Task to carry out: Of all the lines in the entries below, give again exactly those starting at the line containing "payment terms: 45 days -> 30 days" and ending at the line containing "total: 107.86 -> 120.09", both ends included, and no others.
──────────
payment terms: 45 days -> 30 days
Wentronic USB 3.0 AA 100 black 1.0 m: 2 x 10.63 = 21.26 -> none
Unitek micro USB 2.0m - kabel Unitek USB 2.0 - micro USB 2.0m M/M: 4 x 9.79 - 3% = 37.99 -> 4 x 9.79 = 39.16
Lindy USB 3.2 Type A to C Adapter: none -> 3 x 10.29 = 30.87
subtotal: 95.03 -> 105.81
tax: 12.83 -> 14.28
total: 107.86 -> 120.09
──────────
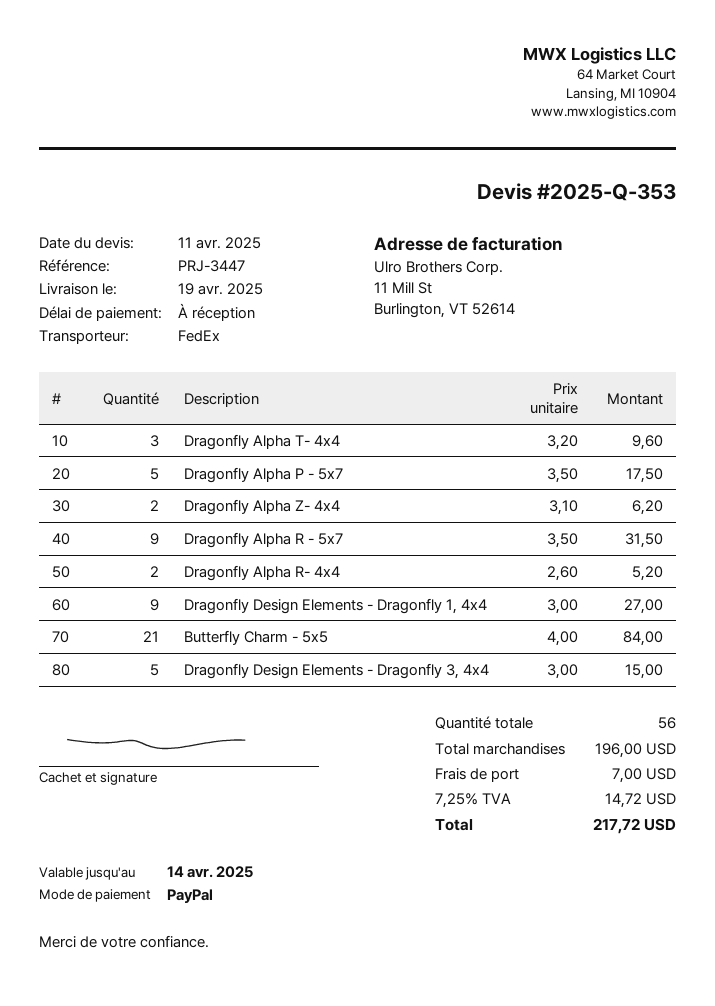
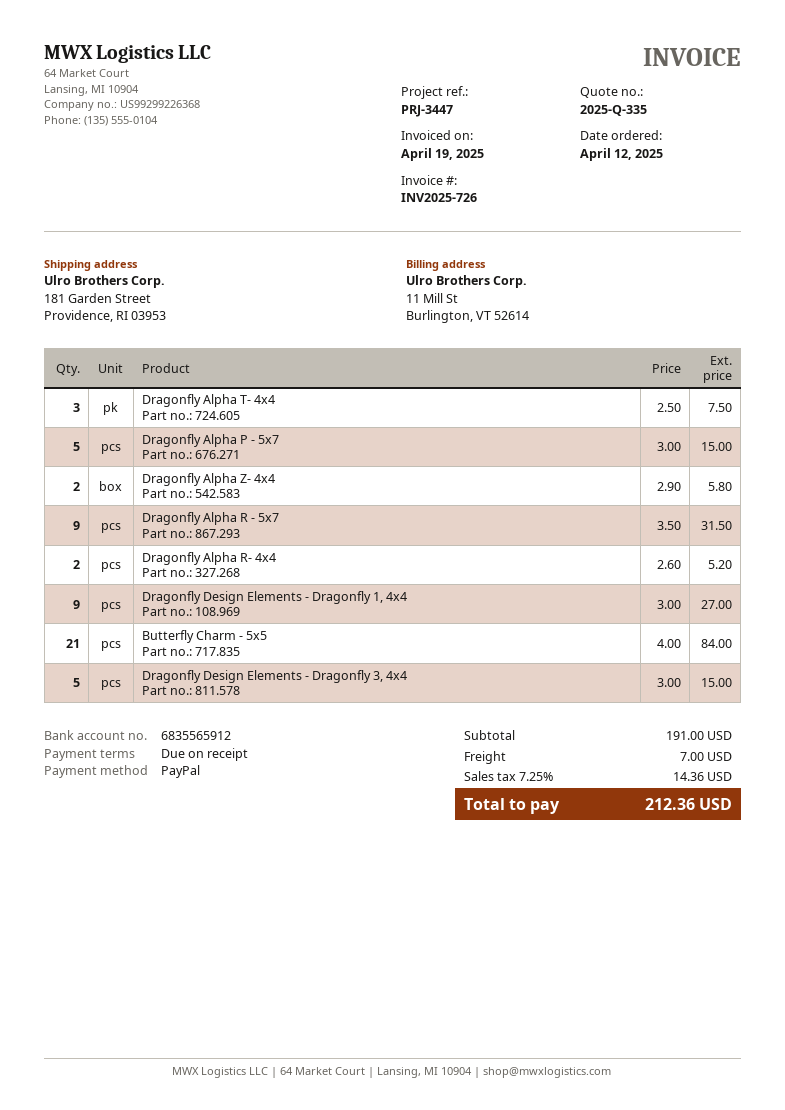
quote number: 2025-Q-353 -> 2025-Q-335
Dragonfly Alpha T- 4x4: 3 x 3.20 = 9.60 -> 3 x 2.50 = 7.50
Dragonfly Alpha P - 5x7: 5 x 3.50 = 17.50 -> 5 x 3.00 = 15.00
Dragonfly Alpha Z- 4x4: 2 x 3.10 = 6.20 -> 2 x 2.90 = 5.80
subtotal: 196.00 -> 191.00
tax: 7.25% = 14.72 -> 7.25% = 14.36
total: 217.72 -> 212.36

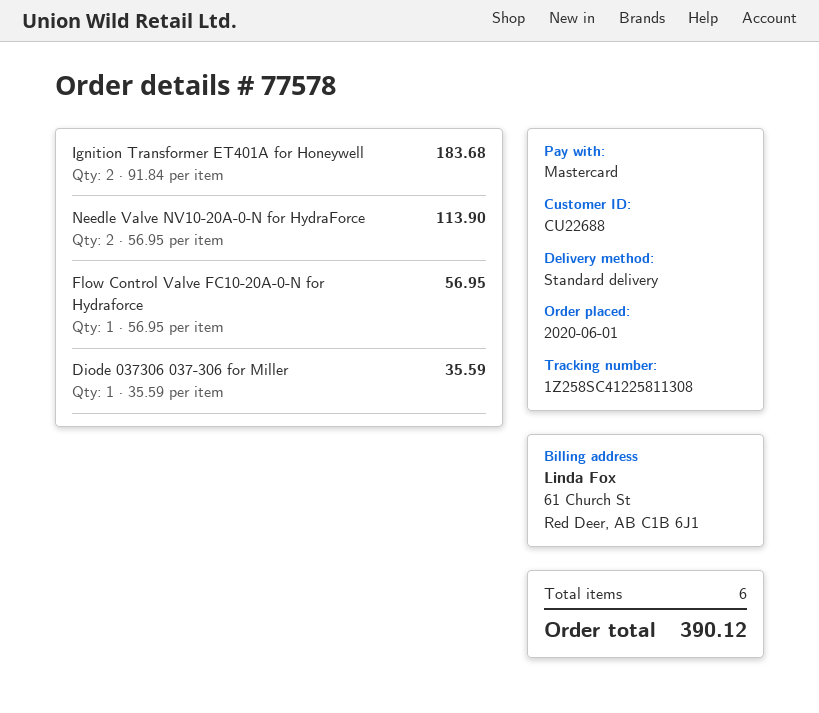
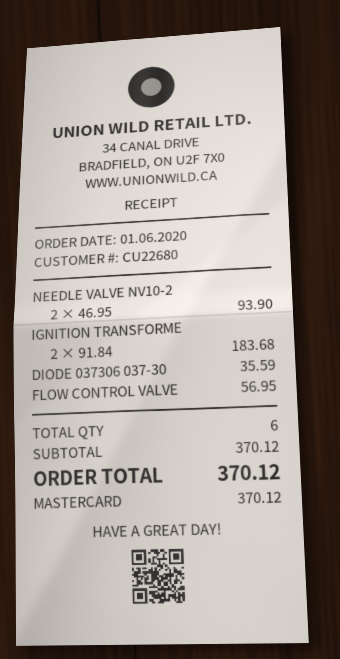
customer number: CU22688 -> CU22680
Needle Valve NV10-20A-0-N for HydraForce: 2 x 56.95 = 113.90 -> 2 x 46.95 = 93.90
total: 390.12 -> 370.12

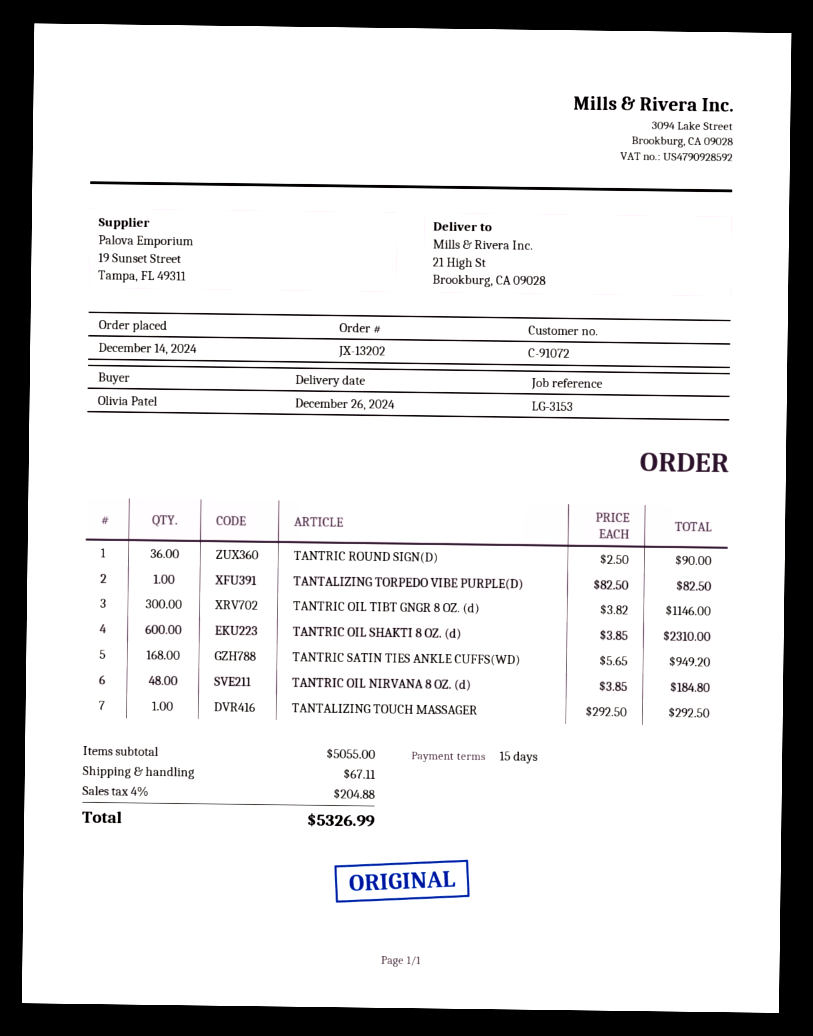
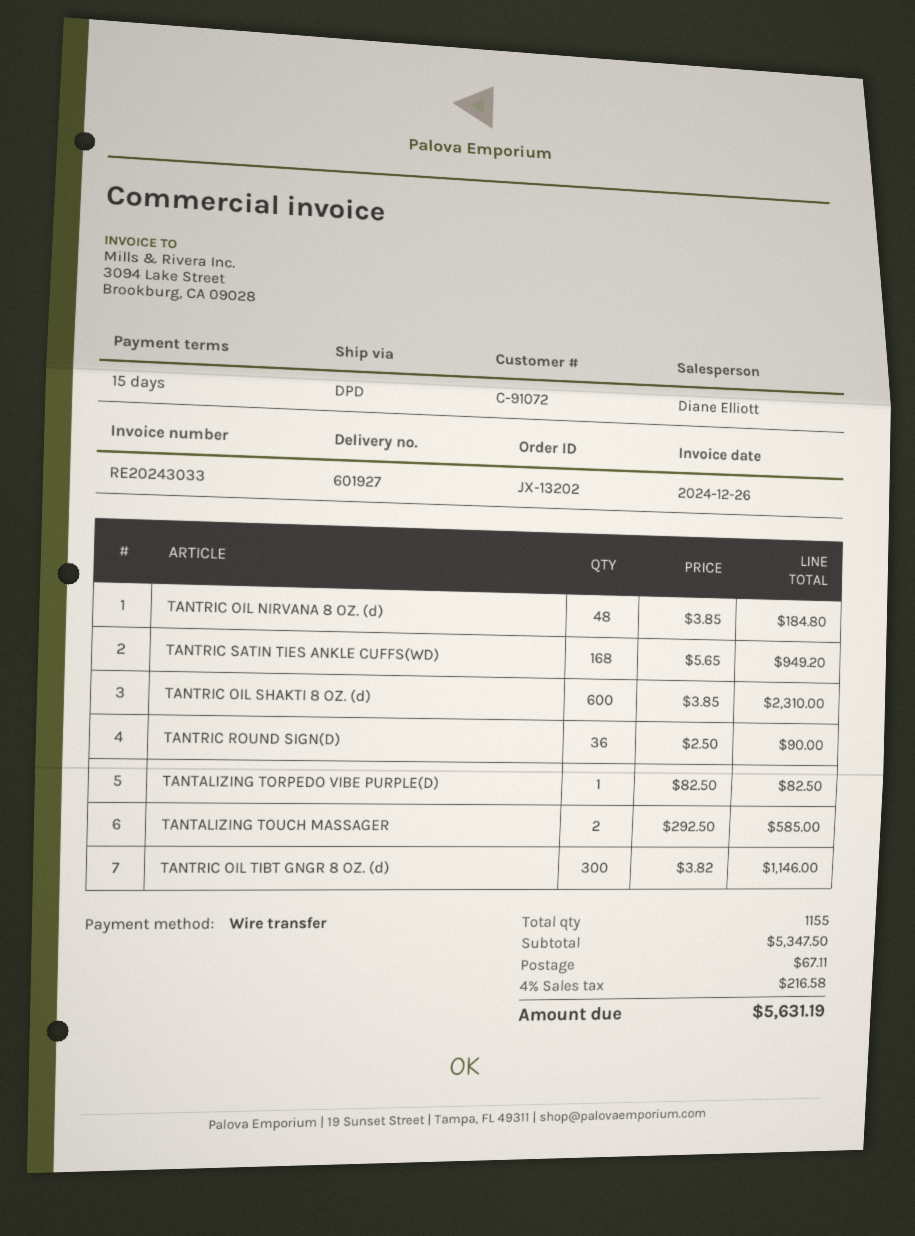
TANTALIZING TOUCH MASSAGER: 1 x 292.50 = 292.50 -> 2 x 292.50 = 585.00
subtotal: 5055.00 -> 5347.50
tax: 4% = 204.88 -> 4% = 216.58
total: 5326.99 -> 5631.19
──────────
Expected output:
payment terms: 45 days -> 30 days
Wentronic USB 3.0 AA 100 black 1.0 m: 2 x 10.63 = 21.26 -> none
Unitek micro USB 2.0m - kabel Unitek USB 2.0 - micro USB 2.0m M/M: 4 x 9.79 - 3% = 37.99 -> 4 x 9.79 = 39.16
Lindy USB 3.2 Type A to C Adapter: none -> 3 x 10.29 = 30.87
subtotal: 95.03 -> 105.81
tax: 12.83 -> 14.28
total: 107.86 -> 120.09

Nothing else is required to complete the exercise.